### REQUIRED WORK
Would you return every line of the listing below that has "chart" in it?

### WORKING DATA
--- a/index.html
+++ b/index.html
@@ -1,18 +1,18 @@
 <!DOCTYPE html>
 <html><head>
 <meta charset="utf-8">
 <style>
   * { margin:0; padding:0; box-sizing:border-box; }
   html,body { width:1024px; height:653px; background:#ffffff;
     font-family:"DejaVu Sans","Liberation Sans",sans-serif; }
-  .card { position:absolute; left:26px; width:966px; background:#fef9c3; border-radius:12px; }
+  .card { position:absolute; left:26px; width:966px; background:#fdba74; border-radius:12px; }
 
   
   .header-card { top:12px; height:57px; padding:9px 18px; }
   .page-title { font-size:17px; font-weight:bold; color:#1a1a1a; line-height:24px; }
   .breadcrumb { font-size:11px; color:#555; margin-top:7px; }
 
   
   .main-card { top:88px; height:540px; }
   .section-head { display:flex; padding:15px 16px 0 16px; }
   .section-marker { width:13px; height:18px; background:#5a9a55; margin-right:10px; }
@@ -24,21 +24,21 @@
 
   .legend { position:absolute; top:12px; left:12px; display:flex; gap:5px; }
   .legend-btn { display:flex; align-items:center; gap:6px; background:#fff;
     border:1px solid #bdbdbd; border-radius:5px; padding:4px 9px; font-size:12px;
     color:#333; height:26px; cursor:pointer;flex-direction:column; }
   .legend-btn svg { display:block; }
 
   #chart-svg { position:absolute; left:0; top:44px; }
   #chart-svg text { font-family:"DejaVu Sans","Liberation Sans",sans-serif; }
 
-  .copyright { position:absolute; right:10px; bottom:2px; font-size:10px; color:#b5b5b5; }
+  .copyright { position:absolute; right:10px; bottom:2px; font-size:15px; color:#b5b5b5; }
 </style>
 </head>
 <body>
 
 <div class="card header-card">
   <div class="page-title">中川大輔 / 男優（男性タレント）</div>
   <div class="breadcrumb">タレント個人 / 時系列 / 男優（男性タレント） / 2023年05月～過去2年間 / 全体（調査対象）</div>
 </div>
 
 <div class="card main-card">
==
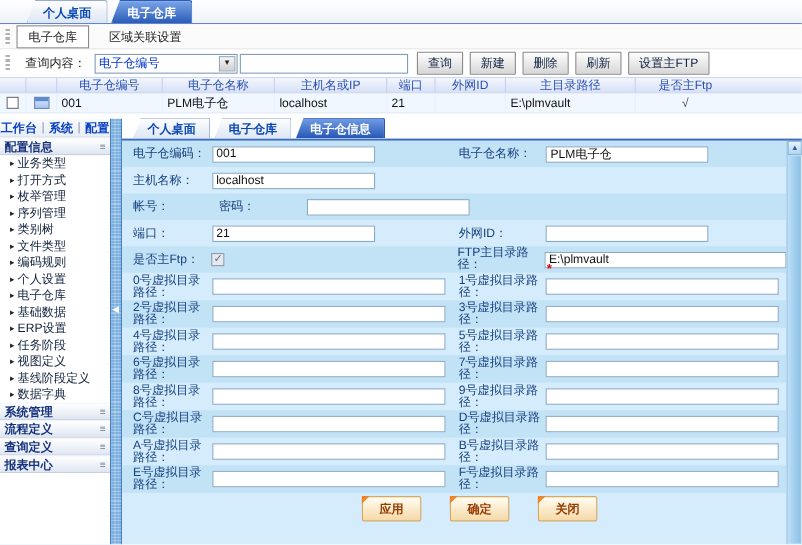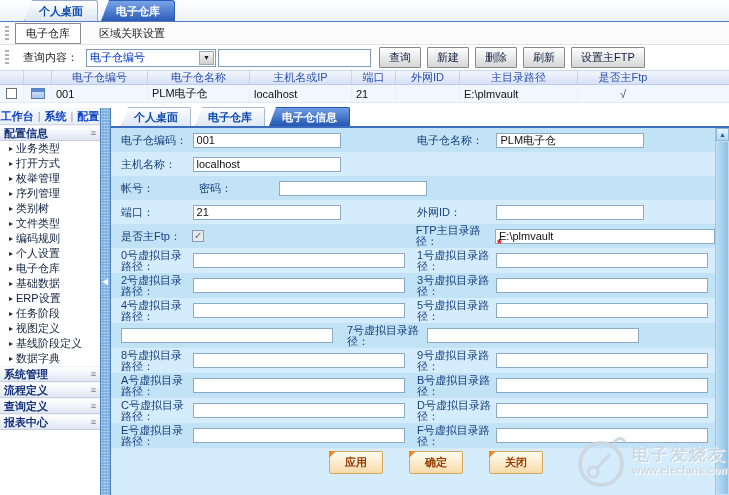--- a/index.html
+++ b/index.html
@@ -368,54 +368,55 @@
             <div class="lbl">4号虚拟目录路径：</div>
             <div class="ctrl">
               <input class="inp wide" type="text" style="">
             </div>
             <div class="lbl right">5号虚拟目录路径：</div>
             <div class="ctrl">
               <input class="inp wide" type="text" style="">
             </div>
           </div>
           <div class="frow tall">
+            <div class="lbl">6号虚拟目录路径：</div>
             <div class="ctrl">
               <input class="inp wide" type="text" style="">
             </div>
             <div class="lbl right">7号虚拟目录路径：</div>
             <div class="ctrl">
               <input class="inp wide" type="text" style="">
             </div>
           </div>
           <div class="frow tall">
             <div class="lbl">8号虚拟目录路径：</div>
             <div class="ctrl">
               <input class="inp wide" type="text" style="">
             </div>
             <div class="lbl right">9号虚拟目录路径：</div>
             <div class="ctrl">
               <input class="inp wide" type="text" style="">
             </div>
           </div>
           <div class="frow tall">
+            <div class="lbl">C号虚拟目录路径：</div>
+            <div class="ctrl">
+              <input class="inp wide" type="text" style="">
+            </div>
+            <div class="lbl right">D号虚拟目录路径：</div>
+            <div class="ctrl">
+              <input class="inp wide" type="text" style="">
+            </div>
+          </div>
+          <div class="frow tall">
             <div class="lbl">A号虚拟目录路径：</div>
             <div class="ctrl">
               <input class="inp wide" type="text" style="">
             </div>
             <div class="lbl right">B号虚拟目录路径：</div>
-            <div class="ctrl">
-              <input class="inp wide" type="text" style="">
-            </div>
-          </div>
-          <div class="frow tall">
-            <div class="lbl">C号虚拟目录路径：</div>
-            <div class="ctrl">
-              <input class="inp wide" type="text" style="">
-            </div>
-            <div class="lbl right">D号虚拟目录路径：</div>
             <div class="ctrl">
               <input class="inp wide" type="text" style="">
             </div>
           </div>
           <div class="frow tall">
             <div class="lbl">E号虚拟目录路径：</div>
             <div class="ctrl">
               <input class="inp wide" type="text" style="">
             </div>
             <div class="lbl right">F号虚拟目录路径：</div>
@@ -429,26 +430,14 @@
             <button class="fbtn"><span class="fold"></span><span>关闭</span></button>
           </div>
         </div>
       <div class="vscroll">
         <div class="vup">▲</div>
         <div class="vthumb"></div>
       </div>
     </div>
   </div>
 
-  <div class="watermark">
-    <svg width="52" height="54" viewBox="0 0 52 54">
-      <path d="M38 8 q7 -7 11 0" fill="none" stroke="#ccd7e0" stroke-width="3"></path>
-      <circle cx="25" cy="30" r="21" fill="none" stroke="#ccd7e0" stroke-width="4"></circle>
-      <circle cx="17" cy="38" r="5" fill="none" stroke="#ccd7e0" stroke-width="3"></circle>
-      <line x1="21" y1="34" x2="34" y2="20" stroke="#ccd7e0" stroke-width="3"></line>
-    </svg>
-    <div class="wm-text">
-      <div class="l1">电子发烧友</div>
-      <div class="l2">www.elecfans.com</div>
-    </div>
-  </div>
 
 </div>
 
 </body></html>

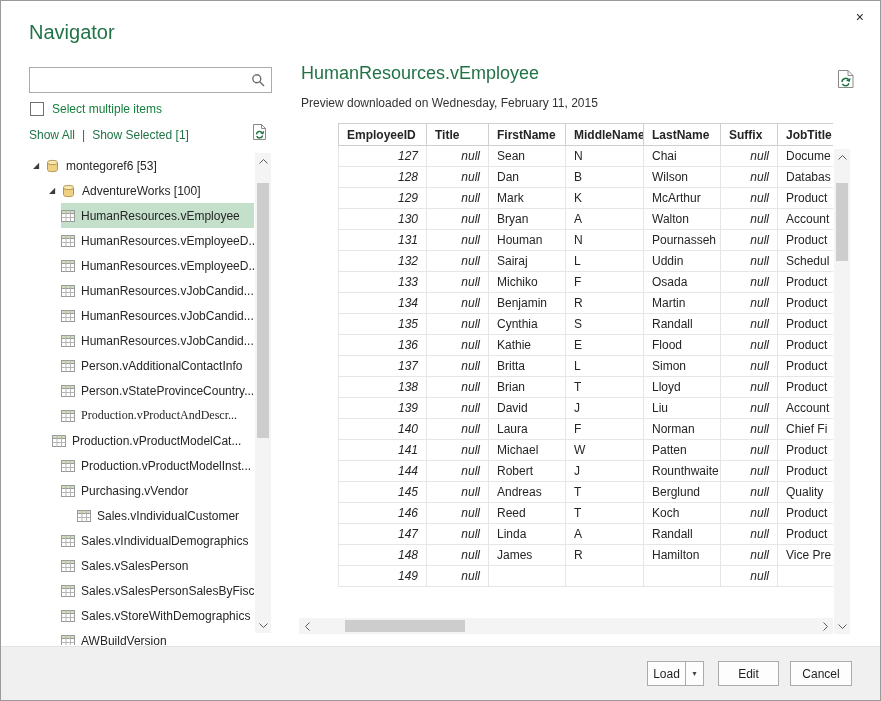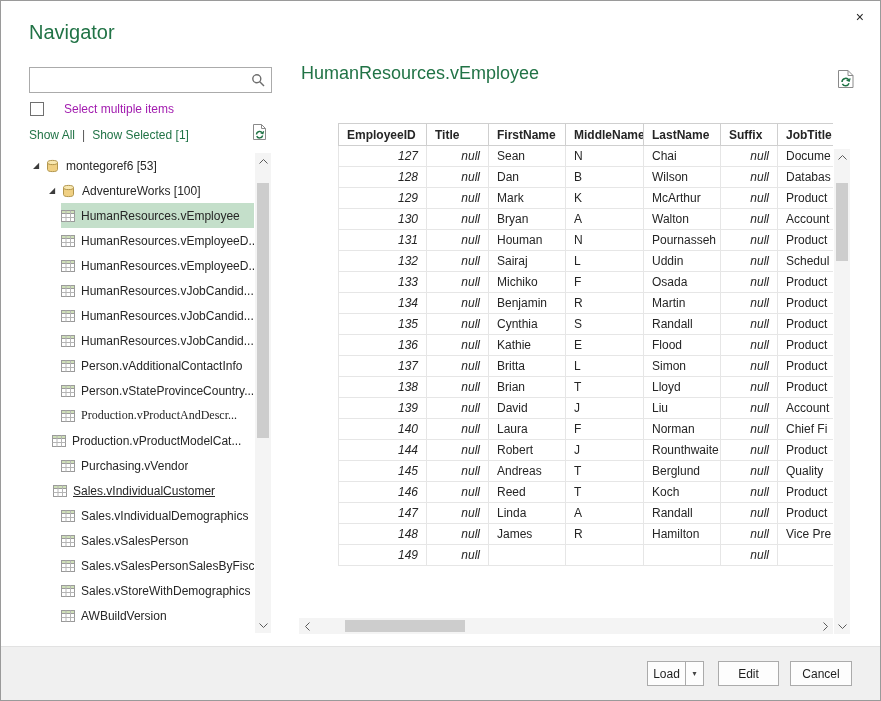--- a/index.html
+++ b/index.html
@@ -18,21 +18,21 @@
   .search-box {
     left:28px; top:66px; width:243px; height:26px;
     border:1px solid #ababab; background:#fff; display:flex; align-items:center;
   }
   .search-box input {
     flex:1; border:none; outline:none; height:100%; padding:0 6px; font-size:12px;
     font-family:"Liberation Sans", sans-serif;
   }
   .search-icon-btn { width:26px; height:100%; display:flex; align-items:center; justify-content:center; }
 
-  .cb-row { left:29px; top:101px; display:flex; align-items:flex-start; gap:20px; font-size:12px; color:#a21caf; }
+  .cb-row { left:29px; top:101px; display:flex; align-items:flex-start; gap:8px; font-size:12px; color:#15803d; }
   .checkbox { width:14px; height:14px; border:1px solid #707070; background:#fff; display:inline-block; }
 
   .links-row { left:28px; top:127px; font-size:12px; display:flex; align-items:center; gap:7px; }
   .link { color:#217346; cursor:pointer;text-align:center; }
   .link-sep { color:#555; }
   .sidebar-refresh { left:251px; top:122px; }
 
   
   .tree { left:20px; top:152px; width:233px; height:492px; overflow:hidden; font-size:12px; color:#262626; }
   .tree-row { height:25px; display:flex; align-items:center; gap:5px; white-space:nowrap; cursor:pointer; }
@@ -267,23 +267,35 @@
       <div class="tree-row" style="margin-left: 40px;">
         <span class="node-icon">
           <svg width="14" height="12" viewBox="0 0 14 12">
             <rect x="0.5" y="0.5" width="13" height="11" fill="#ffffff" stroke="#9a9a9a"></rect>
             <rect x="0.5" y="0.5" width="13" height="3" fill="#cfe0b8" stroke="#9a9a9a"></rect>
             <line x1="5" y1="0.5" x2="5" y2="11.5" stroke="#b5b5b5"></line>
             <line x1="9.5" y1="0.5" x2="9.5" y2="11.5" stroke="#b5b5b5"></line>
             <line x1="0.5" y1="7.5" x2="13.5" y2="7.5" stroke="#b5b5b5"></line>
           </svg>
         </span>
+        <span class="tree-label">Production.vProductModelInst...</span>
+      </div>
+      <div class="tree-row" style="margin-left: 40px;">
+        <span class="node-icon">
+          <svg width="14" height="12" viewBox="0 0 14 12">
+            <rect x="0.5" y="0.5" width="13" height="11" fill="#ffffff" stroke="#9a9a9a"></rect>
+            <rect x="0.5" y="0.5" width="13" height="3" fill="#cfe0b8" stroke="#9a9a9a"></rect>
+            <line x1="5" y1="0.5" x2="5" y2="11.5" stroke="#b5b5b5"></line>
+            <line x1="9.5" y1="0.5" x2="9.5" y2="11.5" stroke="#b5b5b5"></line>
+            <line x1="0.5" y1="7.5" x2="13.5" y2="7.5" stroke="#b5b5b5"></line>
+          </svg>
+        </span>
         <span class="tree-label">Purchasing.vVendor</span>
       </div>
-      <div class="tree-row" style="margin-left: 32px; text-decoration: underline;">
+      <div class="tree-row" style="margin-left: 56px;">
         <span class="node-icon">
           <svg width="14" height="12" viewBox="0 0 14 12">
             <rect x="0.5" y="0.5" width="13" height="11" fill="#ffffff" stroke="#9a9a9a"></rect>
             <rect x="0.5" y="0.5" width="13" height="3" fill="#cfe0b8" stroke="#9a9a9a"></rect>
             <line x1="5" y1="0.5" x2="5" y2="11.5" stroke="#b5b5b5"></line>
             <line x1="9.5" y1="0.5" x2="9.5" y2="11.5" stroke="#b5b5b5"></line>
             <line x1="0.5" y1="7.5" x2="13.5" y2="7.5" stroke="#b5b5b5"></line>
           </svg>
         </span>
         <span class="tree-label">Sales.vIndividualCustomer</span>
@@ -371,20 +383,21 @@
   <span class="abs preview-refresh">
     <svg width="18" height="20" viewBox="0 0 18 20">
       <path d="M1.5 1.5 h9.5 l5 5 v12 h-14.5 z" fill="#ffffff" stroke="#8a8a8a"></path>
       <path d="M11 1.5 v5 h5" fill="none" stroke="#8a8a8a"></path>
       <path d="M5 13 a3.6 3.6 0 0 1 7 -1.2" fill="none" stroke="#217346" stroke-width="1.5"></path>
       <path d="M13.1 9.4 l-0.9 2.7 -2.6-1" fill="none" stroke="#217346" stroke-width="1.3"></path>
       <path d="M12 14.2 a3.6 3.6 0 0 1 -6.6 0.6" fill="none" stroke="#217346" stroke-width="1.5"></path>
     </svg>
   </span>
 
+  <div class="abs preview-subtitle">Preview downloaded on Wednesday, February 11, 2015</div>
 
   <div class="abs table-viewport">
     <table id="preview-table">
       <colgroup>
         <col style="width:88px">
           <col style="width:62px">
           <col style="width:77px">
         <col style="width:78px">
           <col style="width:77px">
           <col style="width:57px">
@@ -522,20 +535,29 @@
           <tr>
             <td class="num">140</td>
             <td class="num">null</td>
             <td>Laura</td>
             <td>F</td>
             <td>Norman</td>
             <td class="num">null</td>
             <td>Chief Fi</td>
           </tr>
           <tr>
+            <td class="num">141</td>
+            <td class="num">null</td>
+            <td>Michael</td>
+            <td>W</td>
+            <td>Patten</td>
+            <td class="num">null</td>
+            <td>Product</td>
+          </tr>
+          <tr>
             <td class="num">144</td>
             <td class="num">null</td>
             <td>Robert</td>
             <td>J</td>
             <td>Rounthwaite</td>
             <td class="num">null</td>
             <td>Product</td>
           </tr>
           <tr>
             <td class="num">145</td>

### SOLUTION TO THE EXERCISE
   #chart-svg { position:absolute; left:0; top:44px; }
   #chart-svg text { font-family:"DejaVu Sans","Liberation Sans",sans-serif; }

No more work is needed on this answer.